The present study has several limitations. First, the retrospective data collection over a 10-year period is prone to bias and confounding, although we attempted to minimize the effects by using propensity score matching to create two relatively comparable groups. For example, patients with KPS 90-100 can benefit from the S + CRT. Second, there have been various improvements in radiotherapy, chemotherapy, and surgical techniques during the 10-year period, which might have influenced our findings. Third, we only considered patients who were treated at a single institution. Fourth, the retrospective design precluded any analysis of patients who were not considered eligible for postoperative therapy because of their performance status.

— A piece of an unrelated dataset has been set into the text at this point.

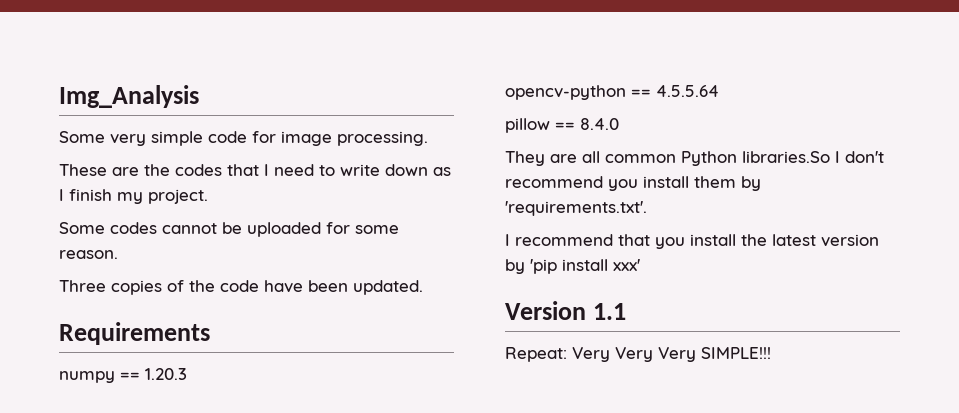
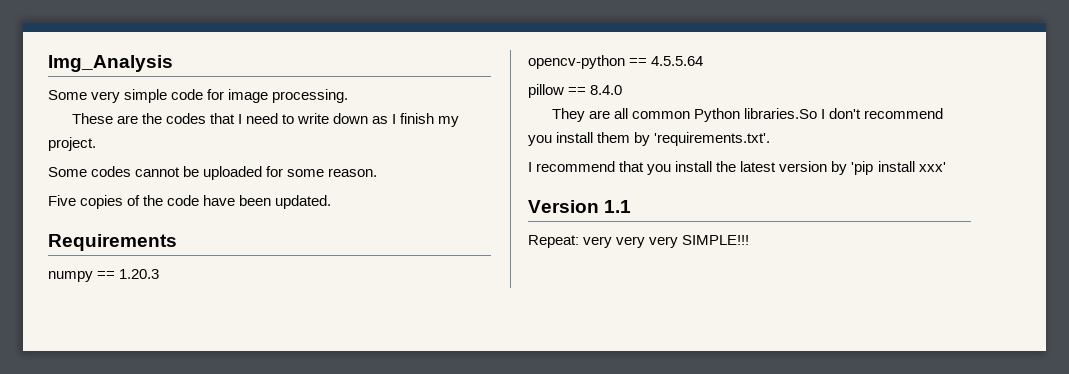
[59,280,106,292] Three -> [48,195,76,206] Five
[572,347,696,362] Very Very Very -> [583,236,679,248] very very very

In conclusion, we retrospectively evaluated patients with pN+ ESCC who underwent surgery followed by adjuvant chemotherapy or chemoradiotherapy. The results indicate that S + CRT was associated with a substantial survival advantage in this setting. Therefore, further work is needed to better understand the role of adjuvant chemoradiotherapy for patients who have undergone esophagectomy for pN+ ESCC.